Data shown Block Start
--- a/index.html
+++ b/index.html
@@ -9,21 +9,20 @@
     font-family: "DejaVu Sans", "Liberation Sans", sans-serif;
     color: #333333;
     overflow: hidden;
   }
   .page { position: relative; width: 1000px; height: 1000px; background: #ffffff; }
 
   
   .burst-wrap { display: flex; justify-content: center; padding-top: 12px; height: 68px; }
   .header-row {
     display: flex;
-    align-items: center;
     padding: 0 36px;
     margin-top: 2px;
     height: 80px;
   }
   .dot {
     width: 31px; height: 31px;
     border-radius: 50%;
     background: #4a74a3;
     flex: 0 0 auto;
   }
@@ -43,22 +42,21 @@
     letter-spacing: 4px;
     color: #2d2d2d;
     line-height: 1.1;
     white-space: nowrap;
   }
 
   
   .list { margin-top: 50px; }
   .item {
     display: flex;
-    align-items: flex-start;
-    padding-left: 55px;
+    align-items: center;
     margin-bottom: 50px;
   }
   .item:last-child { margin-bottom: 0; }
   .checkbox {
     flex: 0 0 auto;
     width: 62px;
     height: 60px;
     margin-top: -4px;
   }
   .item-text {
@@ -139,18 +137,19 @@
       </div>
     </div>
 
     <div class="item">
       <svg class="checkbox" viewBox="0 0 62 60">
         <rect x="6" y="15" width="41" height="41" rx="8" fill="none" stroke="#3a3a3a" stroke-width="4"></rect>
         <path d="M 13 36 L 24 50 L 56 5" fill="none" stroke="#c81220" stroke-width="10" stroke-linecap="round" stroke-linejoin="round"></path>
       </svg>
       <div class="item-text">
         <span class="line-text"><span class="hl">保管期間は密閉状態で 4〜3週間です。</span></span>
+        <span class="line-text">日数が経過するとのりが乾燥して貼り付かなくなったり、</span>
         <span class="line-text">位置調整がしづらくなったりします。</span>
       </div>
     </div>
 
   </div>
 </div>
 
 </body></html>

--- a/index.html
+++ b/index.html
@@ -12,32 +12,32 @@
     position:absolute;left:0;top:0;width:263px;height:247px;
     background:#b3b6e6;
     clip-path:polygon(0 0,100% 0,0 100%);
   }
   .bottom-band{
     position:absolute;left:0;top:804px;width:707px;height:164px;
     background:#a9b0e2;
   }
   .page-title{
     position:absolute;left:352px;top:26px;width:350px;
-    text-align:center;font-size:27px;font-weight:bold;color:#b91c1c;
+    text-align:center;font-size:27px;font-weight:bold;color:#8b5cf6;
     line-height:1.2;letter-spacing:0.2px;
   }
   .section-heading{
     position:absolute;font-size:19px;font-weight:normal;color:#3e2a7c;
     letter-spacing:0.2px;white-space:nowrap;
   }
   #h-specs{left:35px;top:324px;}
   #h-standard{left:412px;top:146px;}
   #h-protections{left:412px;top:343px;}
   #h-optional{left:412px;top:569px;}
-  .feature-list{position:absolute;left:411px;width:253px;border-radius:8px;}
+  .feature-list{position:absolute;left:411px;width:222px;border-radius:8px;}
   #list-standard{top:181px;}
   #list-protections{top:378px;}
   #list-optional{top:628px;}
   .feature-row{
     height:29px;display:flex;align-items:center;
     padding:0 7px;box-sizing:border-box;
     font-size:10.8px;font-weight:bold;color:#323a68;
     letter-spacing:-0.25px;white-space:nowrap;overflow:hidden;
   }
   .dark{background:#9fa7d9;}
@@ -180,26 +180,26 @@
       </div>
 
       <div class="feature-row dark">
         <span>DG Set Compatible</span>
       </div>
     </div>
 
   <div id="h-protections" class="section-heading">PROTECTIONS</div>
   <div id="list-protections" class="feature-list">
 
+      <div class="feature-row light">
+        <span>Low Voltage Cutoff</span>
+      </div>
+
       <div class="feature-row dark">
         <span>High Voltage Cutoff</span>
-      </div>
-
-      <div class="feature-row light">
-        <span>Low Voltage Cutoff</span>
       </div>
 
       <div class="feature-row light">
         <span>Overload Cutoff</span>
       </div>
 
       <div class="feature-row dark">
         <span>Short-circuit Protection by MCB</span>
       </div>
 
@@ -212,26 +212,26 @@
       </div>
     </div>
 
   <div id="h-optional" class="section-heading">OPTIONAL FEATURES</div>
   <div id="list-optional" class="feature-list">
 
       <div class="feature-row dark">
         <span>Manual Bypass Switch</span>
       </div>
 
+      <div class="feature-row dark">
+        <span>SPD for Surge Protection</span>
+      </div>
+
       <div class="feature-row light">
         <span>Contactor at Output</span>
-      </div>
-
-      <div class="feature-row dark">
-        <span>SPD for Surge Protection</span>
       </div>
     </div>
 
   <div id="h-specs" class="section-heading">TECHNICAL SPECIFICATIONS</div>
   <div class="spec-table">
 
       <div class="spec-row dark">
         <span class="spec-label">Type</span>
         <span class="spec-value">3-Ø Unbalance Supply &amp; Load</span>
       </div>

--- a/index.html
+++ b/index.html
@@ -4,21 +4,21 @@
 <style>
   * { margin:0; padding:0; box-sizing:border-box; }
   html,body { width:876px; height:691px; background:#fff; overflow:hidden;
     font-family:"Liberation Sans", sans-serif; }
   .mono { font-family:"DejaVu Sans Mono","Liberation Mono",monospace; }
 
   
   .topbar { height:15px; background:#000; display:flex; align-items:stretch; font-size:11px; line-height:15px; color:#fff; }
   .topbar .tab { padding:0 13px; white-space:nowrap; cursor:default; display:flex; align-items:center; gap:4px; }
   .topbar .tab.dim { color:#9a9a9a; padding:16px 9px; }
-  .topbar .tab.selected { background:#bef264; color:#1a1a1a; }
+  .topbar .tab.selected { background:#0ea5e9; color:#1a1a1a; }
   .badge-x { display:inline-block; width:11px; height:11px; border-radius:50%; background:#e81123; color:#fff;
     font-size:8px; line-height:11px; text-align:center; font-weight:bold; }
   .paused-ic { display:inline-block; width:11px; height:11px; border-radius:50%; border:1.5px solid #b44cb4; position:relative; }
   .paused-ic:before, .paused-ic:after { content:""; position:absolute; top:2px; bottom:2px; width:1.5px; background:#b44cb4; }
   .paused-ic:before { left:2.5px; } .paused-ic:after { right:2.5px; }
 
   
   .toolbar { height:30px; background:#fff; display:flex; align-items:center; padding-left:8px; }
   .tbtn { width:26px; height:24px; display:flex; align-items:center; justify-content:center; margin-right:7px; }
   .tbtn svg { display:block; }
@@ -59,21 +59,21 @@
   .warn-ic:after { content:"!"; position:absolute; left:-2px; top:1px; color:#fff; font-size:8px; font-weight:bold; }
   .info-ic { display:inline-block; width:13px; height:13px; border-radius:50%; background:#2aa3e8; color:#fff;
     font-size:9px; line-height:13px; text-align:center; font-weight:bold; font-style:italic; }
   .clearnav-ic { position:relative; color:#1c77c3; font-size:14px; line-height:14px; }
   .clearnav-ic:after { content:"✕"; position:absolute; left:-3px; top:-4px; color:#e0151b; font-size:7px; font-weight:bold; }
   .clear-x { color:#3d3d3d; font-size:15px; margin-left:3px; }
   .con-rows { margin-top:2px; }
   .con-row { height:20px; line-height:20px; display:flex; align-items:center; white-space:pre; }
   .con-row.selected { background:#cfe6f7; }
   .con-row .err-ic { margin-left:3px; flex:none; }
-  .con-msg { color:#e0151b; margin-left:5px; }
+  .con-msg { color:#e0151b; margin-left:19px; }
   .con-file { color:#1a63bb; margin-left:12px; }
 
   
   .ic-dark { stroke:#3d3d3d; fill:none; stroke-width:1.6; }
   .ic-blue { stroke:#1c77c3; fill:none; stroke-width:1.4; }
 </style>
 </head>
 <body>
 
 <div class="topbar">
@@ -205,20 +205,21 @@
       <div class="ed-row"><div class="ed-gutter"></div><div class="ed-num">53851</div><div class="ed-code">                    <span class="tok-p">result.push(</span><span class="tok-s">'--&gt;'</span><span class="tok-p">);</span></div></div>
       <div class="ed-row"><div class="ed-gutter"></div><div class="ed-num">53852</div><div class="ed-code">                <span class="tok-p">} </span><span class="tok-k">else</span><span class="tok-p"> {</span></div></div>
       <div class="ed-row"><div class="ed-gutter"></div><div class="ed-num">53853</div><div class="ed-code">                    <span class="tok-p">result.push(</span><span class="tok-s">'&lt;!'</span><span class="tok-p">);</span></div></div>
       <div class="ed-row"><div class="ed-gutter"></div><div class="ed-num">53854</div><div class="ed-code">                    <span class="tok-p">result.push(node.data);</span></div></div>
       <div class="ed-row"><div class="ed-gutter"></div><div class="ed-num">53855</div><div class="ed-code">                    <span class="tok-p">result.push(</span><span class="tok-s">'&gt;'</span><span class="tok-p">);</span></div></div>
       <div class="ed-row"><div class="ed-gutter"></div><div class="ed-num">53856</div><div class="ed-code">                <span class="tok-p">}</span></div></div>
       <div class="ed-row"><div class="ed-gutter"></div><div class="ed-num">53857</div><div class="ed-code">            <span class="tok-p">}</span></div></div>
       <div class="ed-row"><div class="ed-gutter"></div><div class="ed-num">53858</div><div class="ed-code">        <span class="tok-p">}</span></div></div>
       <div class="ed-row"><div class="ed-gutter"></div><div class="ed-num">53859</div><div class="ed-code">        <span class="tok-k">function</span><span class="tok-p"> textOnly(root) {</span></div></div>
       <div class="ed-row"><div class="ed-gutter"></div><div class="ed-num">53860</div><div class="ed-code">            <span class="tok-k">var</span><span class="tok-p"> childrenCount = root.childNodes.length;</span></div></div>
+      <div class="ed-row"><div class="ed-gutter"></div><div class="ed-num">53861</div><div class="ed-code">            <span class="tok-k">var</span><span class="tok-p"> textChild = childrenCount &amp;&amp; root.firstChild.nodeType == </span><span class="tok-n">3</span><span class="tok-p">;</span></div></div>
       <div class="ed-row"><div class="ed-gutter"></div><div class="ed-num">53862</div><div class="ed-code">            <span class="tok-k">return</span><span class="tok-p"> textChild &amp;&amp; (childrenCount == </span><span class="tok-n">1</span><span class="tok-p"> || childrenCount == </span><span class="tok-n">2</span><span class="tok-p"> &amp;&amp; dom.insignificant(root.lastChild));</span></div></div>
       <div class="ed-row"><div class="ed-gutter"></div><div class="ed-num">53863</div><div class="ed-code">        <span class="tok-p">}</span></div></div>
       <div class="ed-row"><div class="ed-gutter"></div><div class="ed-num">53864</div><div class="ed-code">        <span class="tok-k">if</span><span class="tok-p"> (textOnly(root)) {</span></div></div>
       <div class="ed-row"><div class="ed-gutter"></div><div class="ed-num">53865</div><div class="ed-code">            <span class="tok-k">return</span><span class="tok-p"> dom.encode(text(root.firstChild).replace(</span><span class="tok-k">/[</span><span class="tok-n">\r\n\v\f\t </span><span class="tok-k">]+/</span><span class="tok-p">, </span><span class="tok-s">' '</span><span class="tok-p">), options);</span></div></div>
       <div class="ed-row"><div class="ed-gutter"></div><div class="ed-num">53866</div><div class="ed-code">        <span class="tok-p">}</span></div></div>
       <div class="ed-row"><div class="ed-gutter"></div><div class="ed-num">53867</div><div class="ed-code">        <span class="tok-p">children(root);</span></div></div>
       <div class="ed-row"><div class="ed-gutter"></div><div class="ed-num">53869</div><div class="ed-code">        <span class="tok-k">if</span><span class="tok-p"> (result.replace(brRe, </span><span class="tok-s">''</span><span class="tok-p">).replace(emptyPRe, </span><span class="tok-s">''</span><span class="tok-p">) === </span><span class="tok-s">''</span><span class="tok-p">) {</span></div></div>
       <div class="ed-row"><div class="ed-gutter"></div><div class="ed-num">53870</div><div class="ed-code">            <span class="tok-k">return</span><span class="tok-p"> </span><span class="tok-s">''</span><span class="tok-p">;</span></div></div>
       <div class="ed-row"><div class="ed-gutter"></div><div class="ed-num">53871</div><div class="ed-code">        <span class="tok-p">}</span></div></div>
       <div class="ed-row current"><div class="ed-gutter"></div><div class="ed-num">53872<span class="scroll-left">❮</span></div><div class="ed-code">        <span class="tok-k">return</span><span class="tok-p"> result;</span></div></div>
Data shown Block End
* What to produce:
Go through the records from the first line and copy each one exactly, ending after the line that contains "padding: 0 36px;". Give nothing else.

* Answer to this problem:
--- a/index.html
+++ b/index.html
@@ -9,21 +9,20 @@
     font-family: "DejaVu Sans", "Liberation Sans", sans-serif;
     color: #333333;
     overflow: hidden;
   }
   .page { position: relative; width: 1000px; height: 1000px; background: #ffffff; }
 
   
   .burst-wrap { display: flex; justify-content: center; padding-top: 12px; height: 68px; }
   .header-row {
     display: flex;
-    align-items: center;
     padding: 0 36px;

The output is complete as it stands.